Когда гроб закрывали крышкой, Анна Вебер сделала два шага к могиле, увлекая за собой госпожу Вайсмюллер, словно мешочек, висевший на ее сильной руке, еще раз взглянула в лицо покойному и пошла прочь с госпожой Вайсмюллер, будто привязанной к ней, по далекой боковой аллее.
Потом, когда на кладбище наступила тишина, люди разошлись и в аллеях стала ощущаться вечерняя прохлада, она еще раз вернулась к свежей могиле, села на соседнюю плиту, вовсе не заботясь о том, что может запачкать пальто, опустила голову на скрещенные на коленях руки и заплакала навзрыд, сотрясаясь всем телом и захлебываясь слезами: так она плакала дотемна, пока не выплакала все свое горе, тщательно скрываемое на протяжении этих дней.
Потом она обняла за плечи госпожу Вайсмюллер, дрожавшую от холода и страха, прижала к себе, чтобы согреть ее, и они вместе отправились в город.

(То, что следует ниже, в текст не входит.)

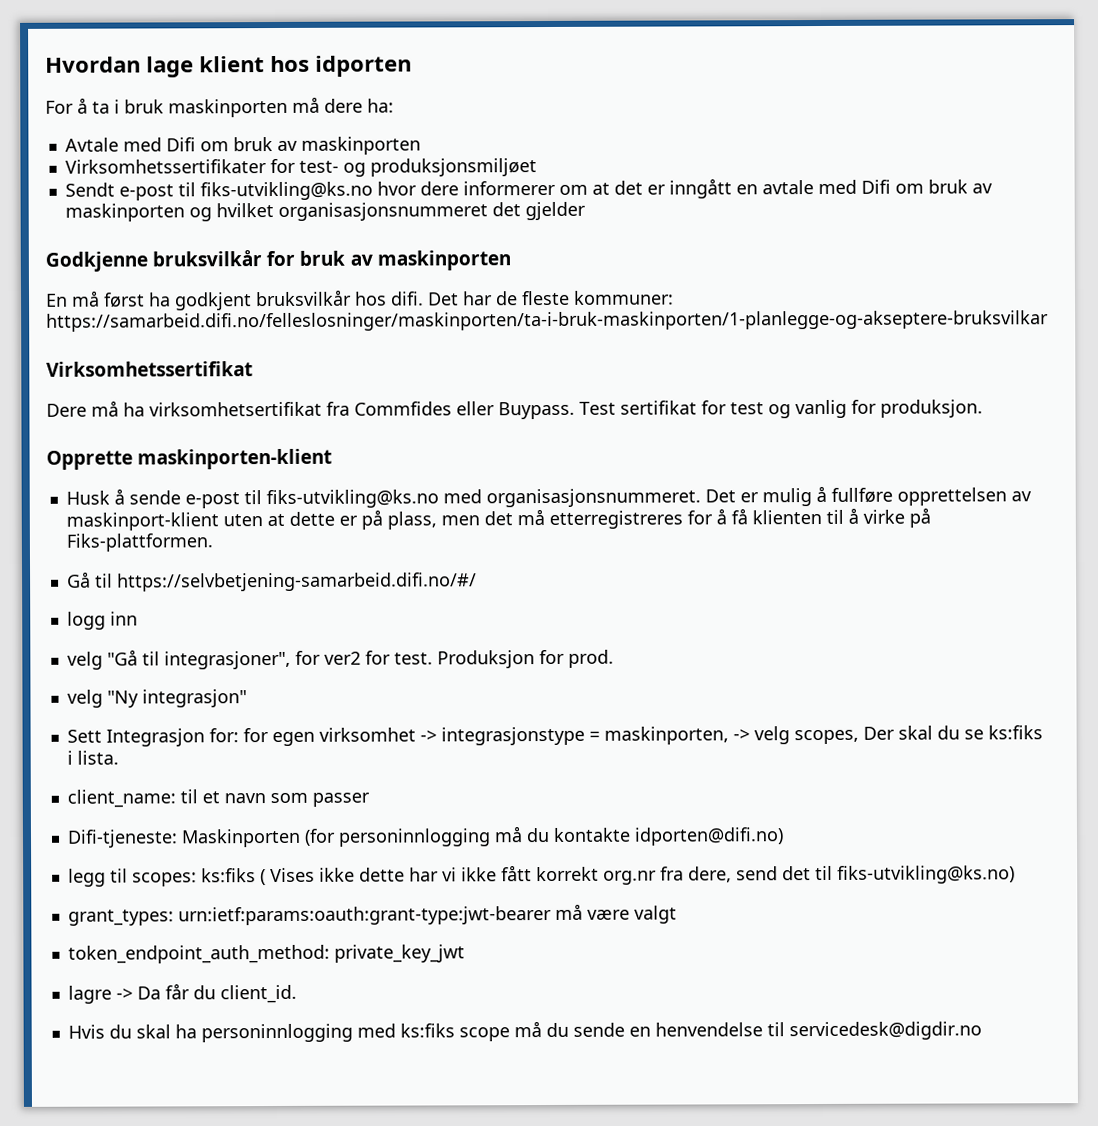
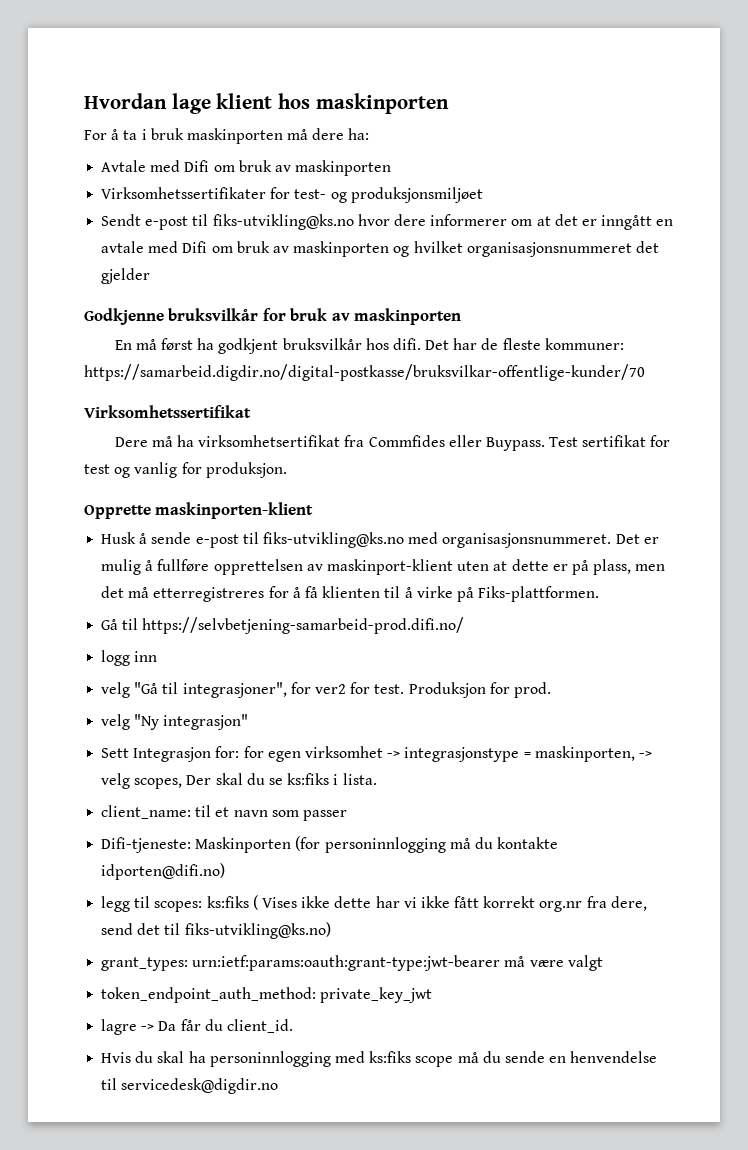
[315,55,412,77] idporten -> [315,93,449,114] maskinporten
[46,310,1049,332] https://samarbeid.difi.no/felleslosninger/maskinporten/ta-i-bruk-maskinporten/1-planlegge-og-akseptere-bruksvilkar -> [84,364,645,381] https://samarbeid.digdir.no/digital-postkasse/bruksvilkar-offentlige-kunder/70
[116,572,477,592] https://selvbetjening-samarbeid.difi.no/#/ -> [142,617,465,634] https://selvbetjening-samarbeid-prod.difi.no/

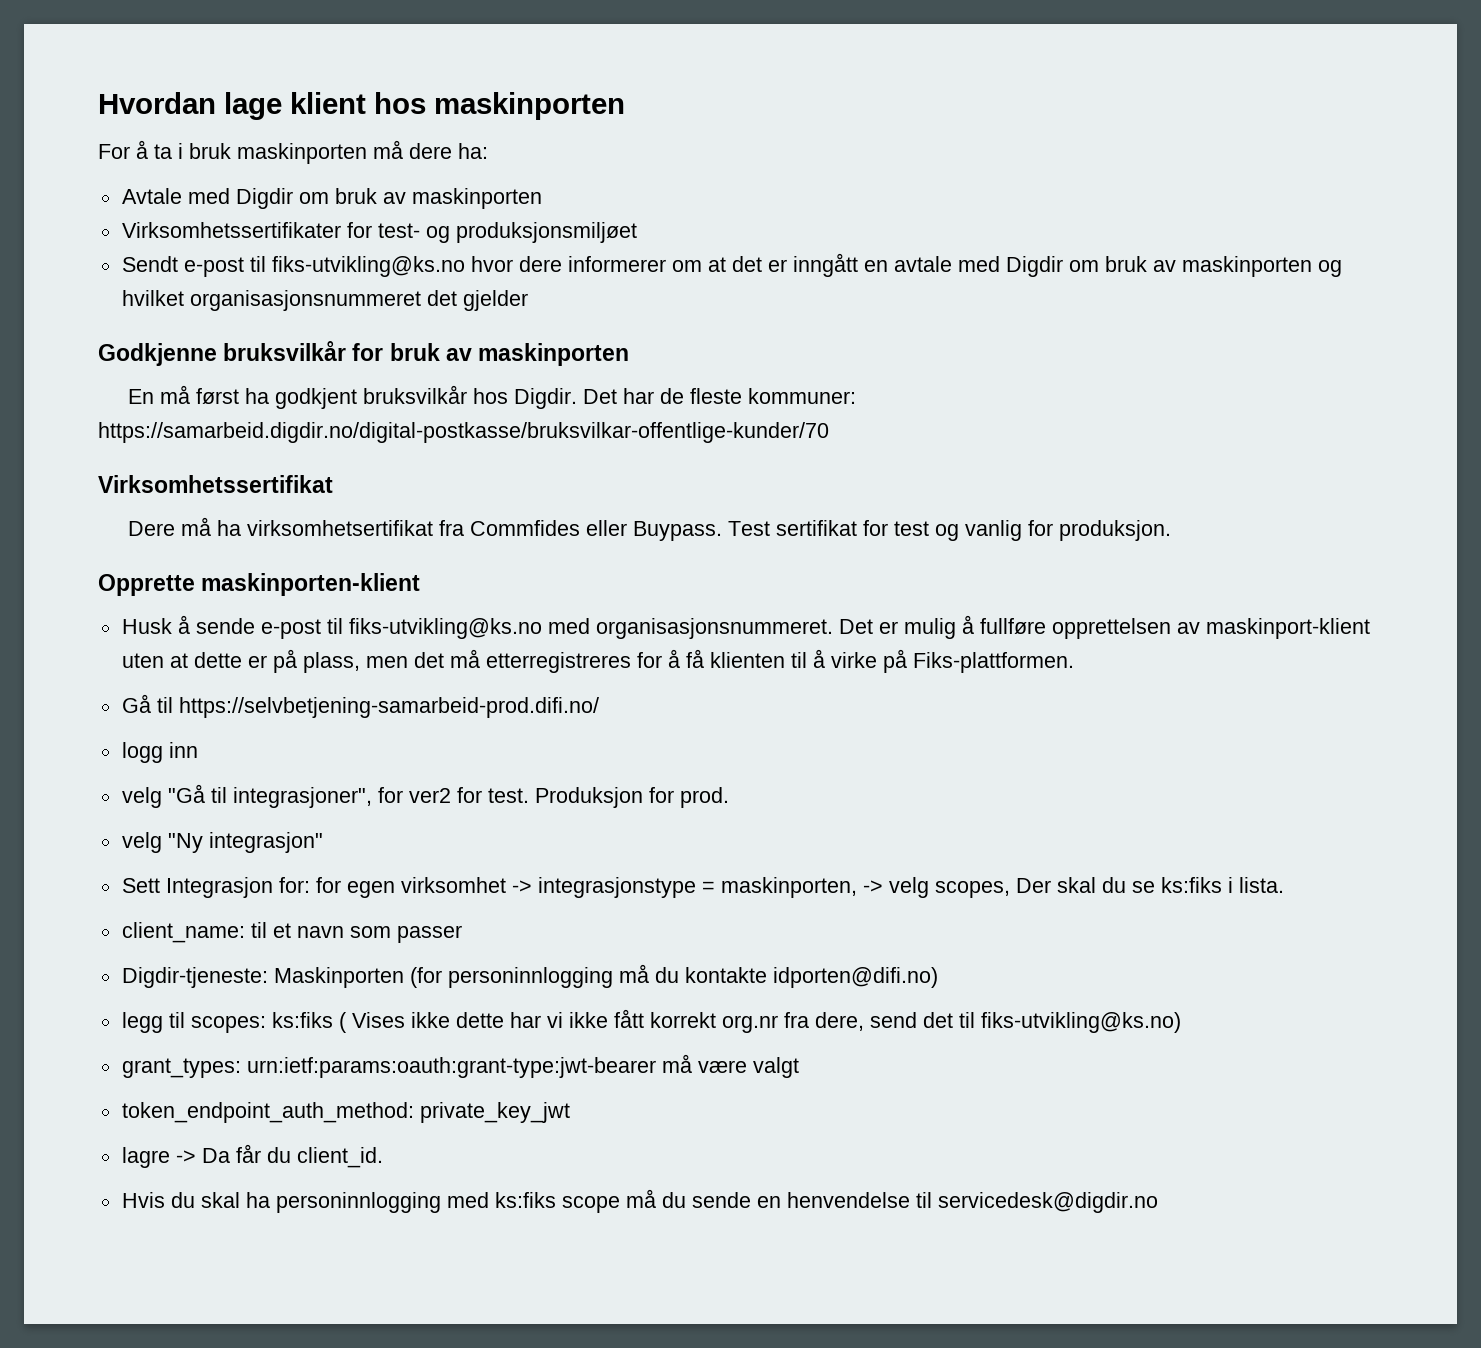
[184,160,210,172] Difi -> [235,188,293,209] Digdir
[182,241,208,253] Difi -> [1005,256,1063,277] Digdir
[392,338,421,350] difi. -> [514,388,578,409] Digdir.
[101,837,192,853] Difi-tjeneste: -> [121,967,268,988] Digdir-tjeneste:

Через несколько дней после похорон мужа Минна Таубер почувствовала, что с ее плеч спала какая-то тяжесть. Жизнь для нее стала гораздо легче, никто ничего от нее не требовал, ей не нужно было кому-то оказывать знаки внимания, за кем-то ухаживать, кроме как за самой собой, не нужно стало в тревоге подкарауливать под дверью гостиной, мучиться, что Эгон чувствует себя лучше в другой комнате, лучше, чем она себя чувствует. В конце концов доктор в последние годы утратил свою былую силу, не мог устранить из жизни Минны неприятностей, не мог остановить вторжения жильцов в их дом, не зарабатывал больших денег, не делал дешевых закупок. Если перед людьми было честью называться госпожой докторшей Таубер, то она и осталась с этой честью и пенсией, тогда как другая женщина, которая, может быть, пользовалась только одной славой, что была в связи с ним, осталась теперь безвестной старой девой, вынужденной трудиться и на старости лет, бедной служащей, не имевшей ни семьи, ни имени, ничего.
За последние дни питаться приходилось нерегулярно, поэтому в первую очередь Минна начала хорошо и плотно есть и даже пить вино для возбуждения аппетита, спать почти до полудня и, конечно, рано ложиться, так как ожидать ей было некого.
Но по ночам она чувствовала себя плохо, не привыкнув спать одна, и оставляла открытой дверь, ведущую в холл, чтобы слышать шум, раздававшийся в доме. Но и при открытой двери ей не спалось, потому что она боялась, что теперь, когда не стало мужа, кто-то придет и обворует ее.
С Анной Вебер она вела себя так, словно они не были знакомы, сдержанно и надменно отвечала на ее приветствия и старалась не встречаться с ней на кухне. Однажды, увидев на столе яичную скорлупу, которую впопыхах не успела убрать Анна, когда ее неожиданно вызвали в школу, она положила на буфет короткую и требовательную записку: «Госпожа Вебер, прошу не оставлять кухню грязной, если не хотите, чтобы я приняла строгие меры. Гермина Таубер». Анна ничего не ответила ни письменно, ни устно, погруженная в свои заботы. Теперь, когда ей некого было любить, все силы ее еще здорового организма нашли себе выход в злобном презрении ко всем и ко всему. Все было не так, как в клинике доктора Таубера, никто не был похож на него. С утра до вечера она жадно сравнивала, и сравнение это всегда было в пользу незабвенного усопшего!
«Разве это педагоги? — думала она. — Вот если бы педагогом был доктор Таубер, то ученики холодели бы от страха, в классах была бы тишина, как на кладбище, уж никто не позволил бы себе смеяться. Разве это порядок? Если бы он был директором, то все преподаватели и служащие побоялись бы высказывать такие мысли, какие они теперь высказывают на собраниях. Они бы молчали как рыбы, а обо всем бы думал и все решал он один. Какая расточительность! Так часто давать детям мясо, когда известно, что их нужно кормить овощами, чтобы они росли. Ученики устраивают собрания, проявляют какую-то инициативу, а УТМ[2]
, когда чем-нибудь недоволен, жалуется педагогическому совету! Это анархия, безумство! Кто лучше знает, что нужно, что правильно и что неправильно, зеленая молодежь или пожилые люди, чье мнение свято и непререкаемо?Так с горечью размышляла Анна Вебер и работала стиснув зубы, выполняя все, что от нее требовалось, но не испытывая ни малейшего расположения ни к взрослым, работавшим вместе с ней, ни к детям с румяными щеками, блестящими глазками, которых обуревали самые разнообразные мысли и чувства.